- Opening Delimiter -
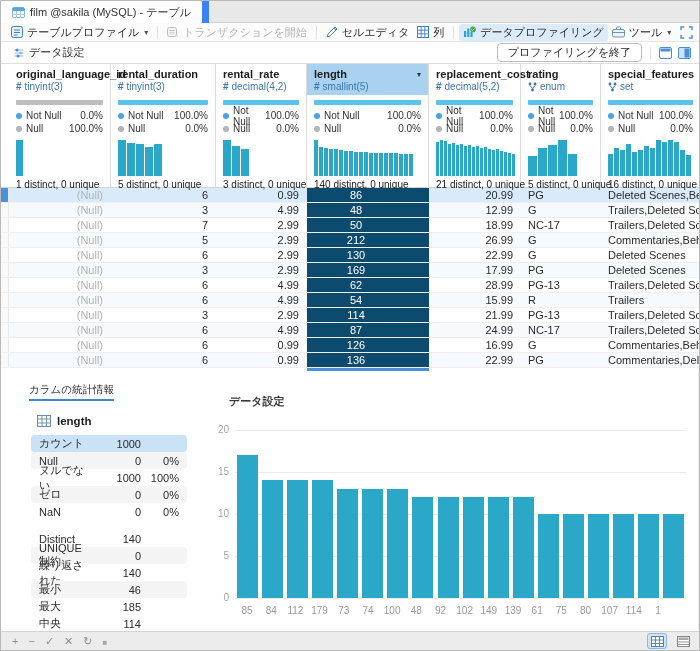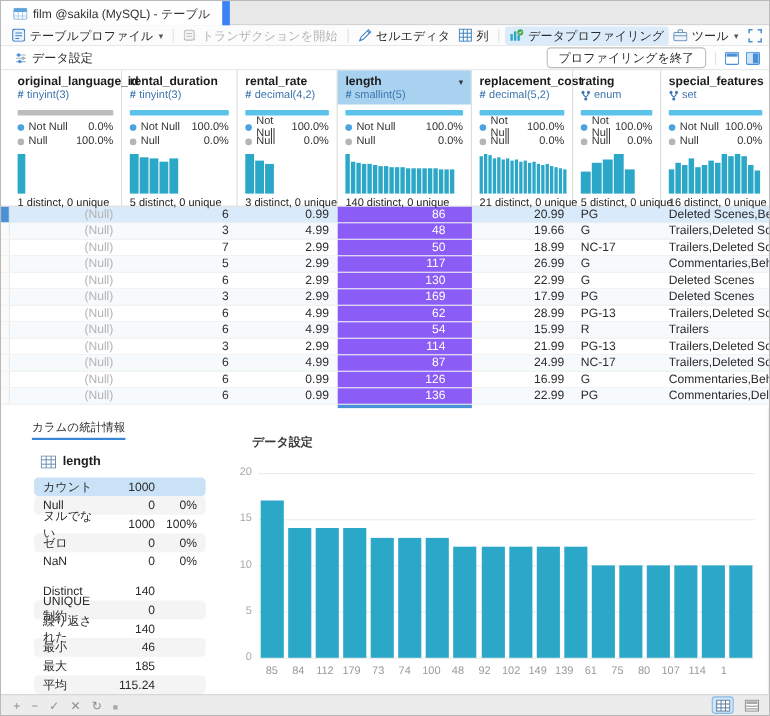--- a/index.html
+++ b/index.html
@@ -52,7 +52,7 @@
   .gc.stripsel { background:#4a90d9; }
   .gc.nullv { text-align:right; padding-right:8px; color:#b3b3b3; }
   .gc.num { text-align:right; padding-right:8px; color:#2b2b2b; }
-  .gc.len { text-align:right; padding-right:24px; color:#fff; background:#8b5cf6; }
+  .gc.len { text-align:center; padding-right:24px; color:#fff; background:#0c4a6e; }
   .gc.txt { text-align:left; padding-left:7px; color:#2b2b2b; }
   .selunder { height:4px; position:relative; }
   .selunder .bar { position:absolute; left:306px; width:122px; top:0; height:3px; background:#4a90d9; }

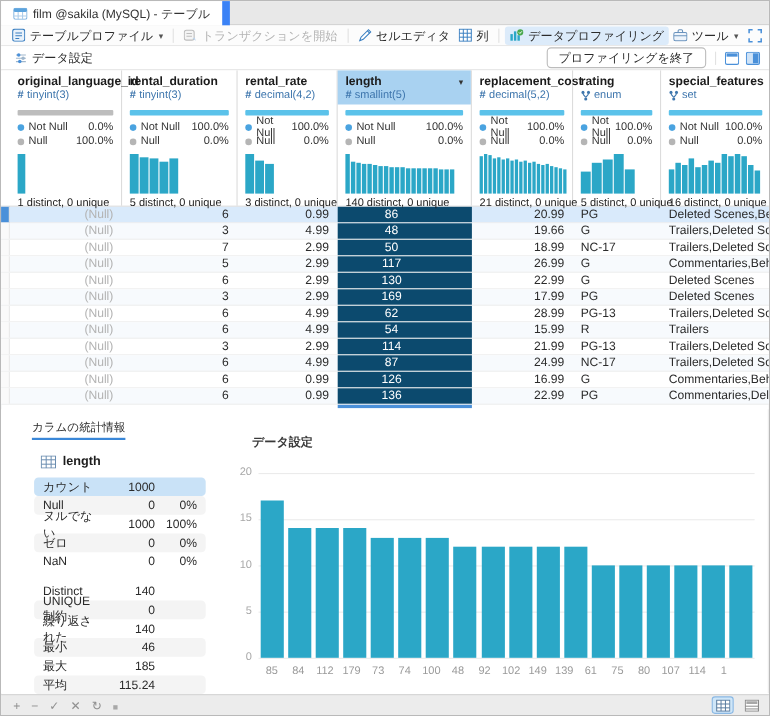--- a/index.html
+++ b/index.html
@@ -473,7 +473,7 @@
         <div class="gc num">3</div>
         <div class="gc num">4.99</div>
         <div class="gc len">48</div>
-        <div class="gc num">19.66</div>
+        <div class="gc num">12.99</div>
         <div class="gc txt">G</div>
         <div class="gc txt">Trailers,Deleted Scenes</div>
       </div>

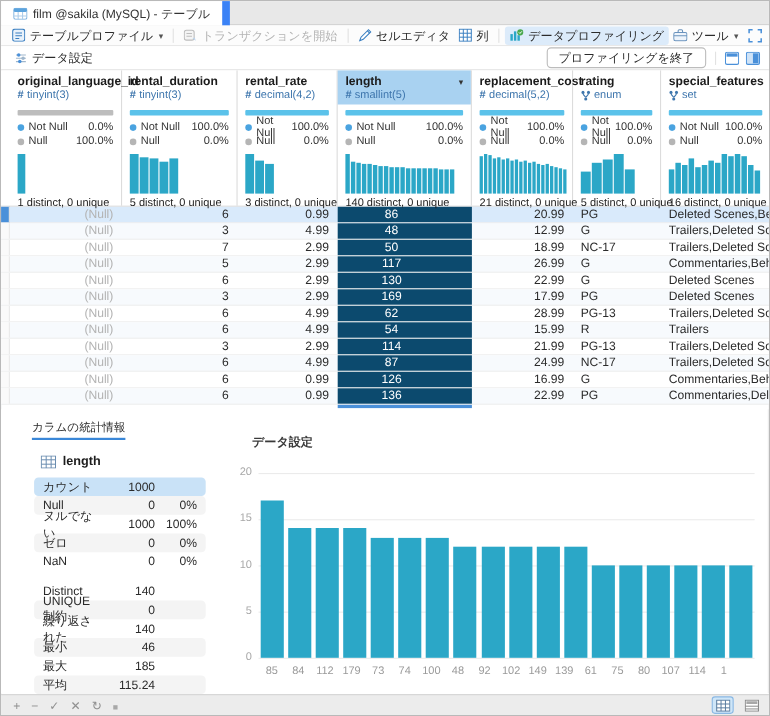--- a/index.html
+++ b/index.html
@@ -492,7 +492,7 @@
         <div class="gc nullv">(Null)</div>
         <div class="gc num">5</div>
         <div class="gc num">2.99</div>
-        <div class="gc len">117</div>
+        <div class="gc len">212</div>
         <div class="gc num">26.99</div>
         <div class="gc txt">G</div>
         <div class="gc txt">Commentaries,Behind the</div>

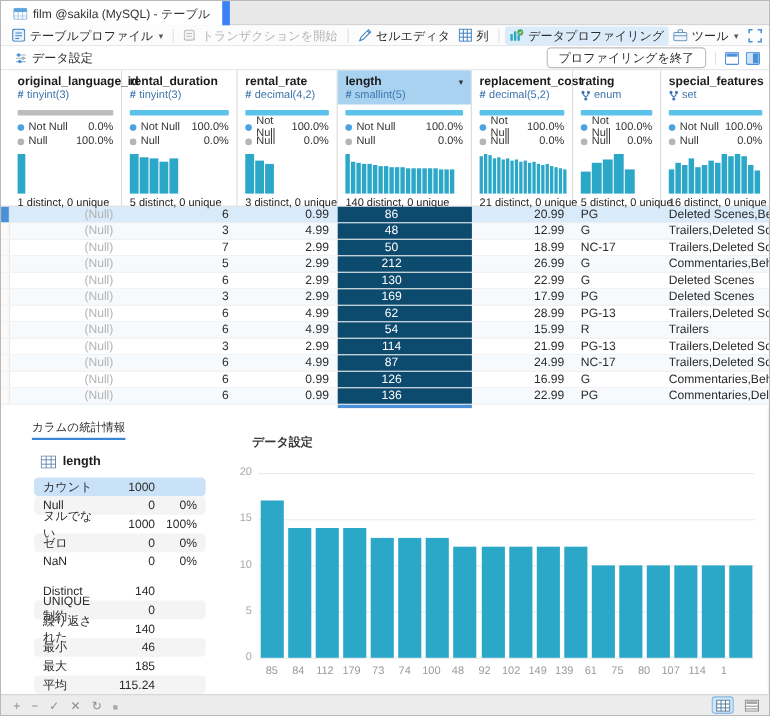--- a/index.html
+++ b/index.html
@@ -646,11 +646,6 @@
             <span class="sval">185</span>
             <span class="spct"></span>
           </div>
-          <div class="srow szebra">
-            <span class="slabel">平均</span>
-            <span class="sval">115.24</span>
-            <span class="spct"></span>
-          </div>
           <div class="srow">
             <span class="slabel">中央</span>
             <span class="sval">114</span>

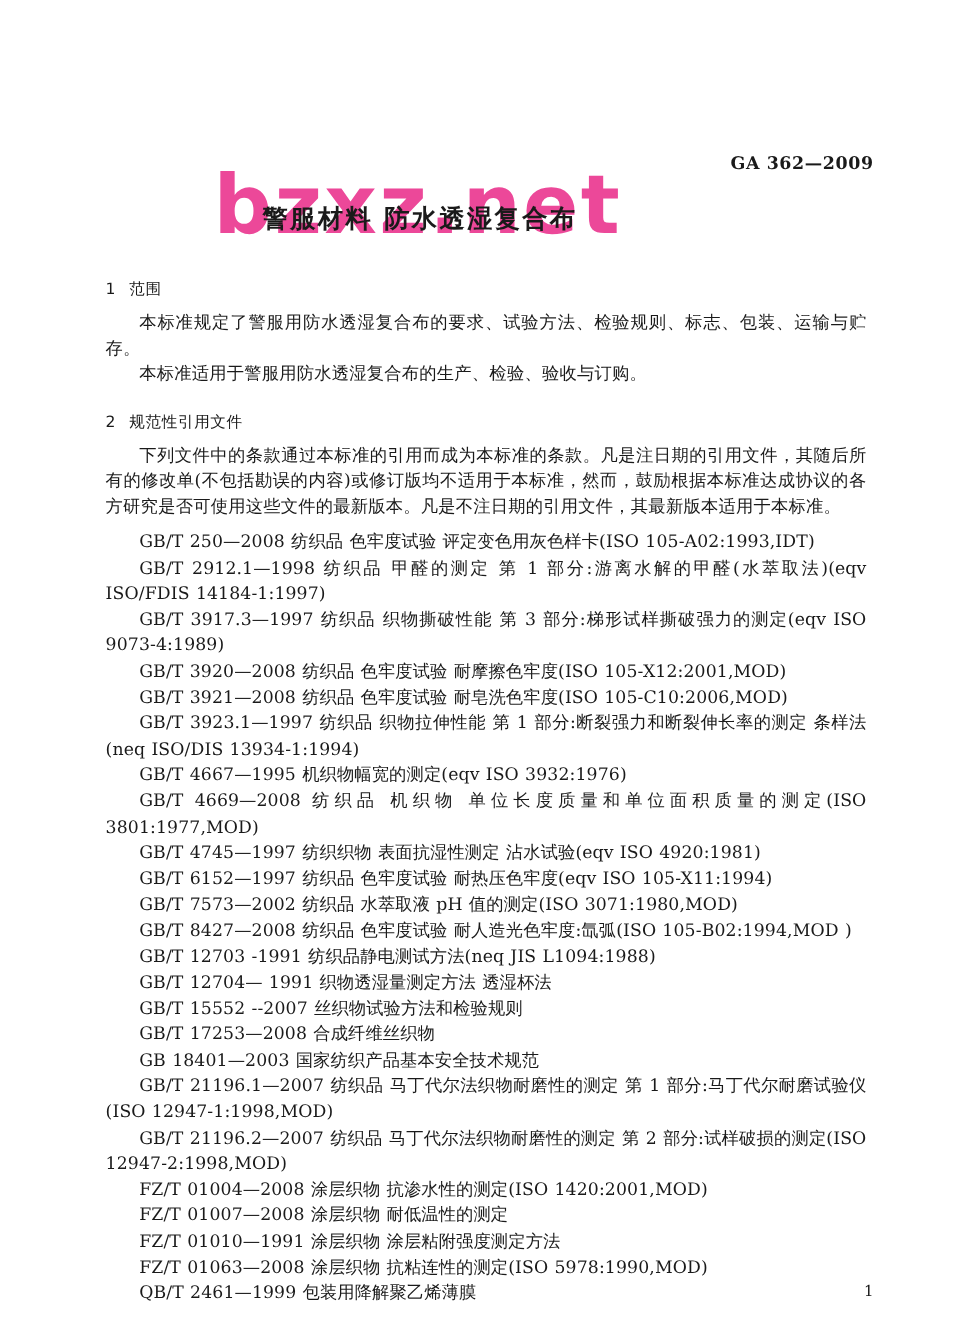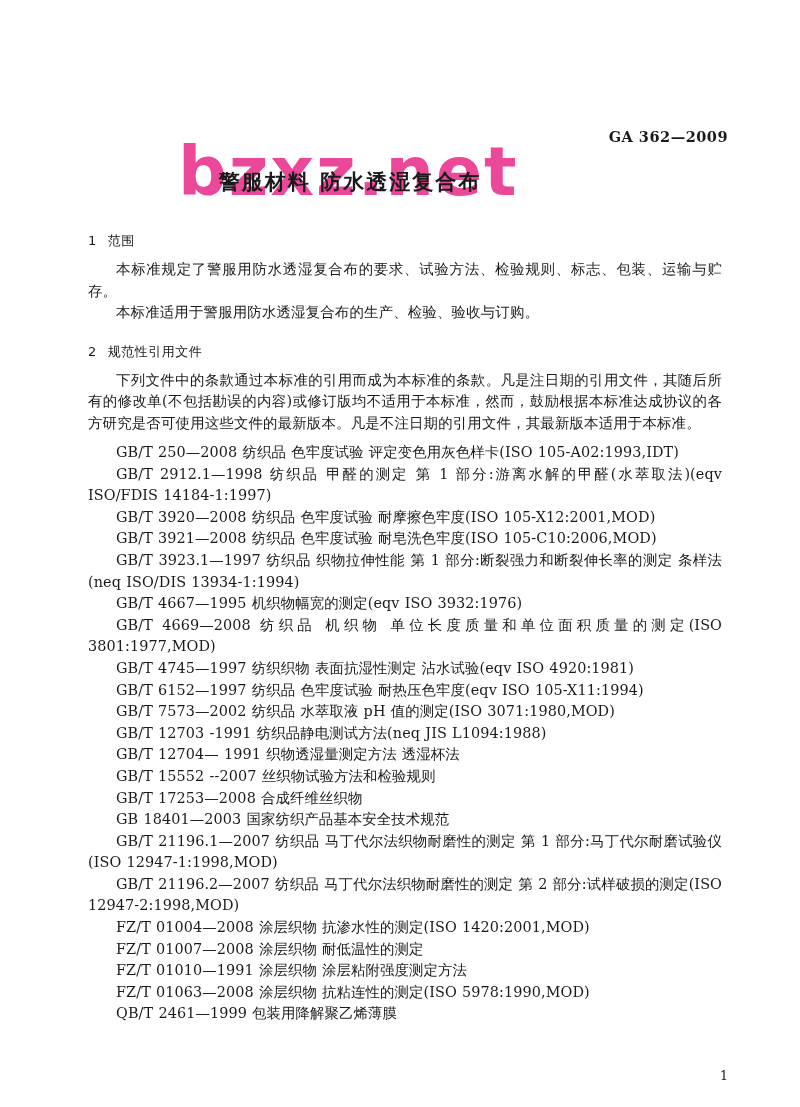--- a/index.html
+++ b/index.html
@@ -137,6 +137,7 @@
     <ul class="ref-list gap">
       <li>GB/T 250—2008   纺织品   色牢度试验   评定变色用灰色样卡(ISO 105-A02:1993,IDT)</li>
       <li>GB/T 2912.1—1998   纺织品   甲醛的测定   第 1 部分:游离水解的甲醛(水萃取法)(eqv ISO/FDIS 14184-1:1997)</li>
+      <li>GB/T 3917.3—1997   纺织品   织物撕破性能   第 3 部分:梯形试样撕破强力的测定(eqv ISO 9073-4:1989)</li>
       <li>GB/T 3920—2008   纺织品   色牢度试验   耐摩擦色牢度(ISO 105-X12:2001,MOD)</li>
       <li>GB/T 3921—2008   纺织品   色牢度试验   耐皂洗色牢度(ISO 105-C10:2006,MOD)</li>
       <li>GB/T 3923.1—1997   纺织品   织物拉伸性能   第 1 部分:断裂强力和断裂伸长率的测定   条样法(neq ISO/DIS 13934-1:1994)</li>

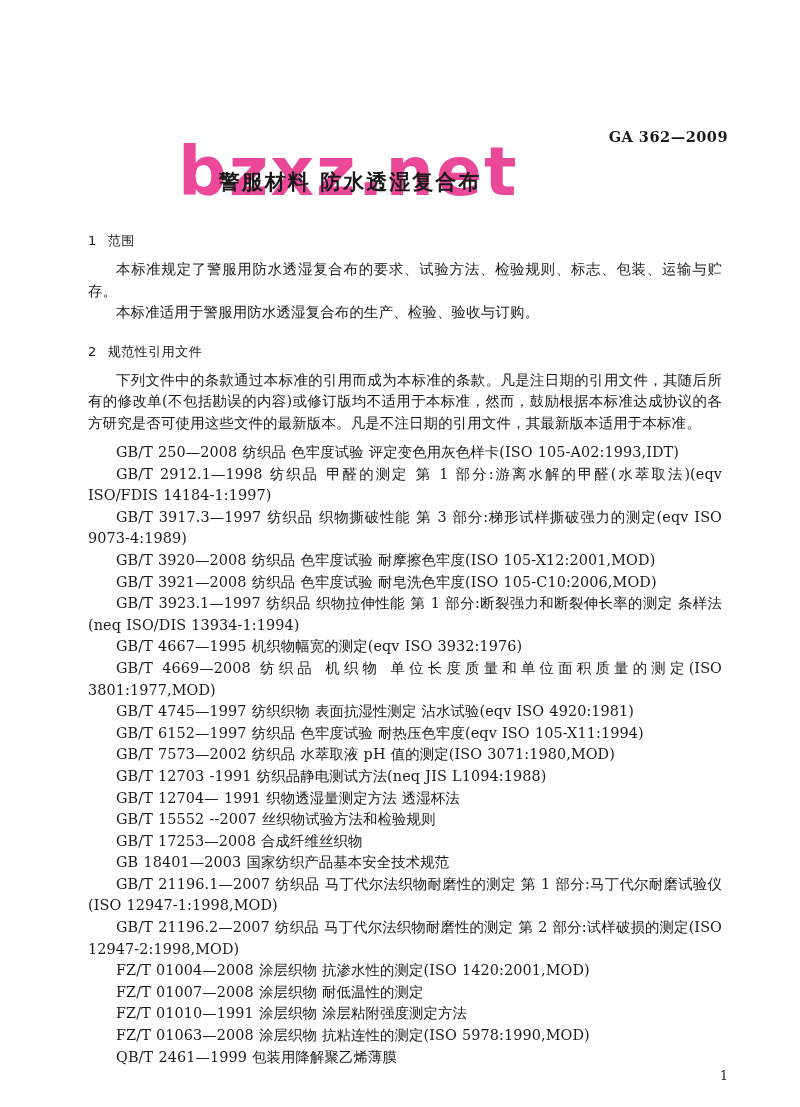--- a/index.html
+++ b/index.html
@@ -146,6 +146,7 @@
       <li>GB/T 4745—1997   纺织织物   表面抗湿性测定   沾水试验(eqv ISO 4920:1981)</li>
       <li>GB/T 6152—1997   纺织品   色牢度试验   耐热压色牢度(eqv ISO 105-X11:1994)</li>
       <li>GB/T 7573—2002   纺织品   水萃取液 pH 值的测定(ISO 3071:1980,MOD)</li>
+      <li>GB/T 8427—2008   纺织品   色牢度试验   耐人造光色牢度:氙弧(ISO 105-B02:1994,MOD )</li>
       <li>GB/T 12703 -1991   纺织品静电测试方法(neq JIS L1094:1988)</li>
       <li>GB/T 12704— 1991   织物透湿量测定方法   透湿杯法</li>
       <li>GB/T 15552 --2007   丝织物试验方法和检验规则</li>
- Closing Delimiter -
Work required:
Each line above with the word "right" needs to be copied.

Output:
   .gc.nullv { text-align:right; padding-right:8px; color:#b3b3b3; }
   .gc.num { text-align:right; padding-right:8px; color:#2b2b2b; }
-  .gc.len { text-align:right; padding-right:24px; color:#fff; background:#8b5cf6; }
+  .gc.len { text-align:center; padding-right:24px; color:#fff; background:#0c4a6e; }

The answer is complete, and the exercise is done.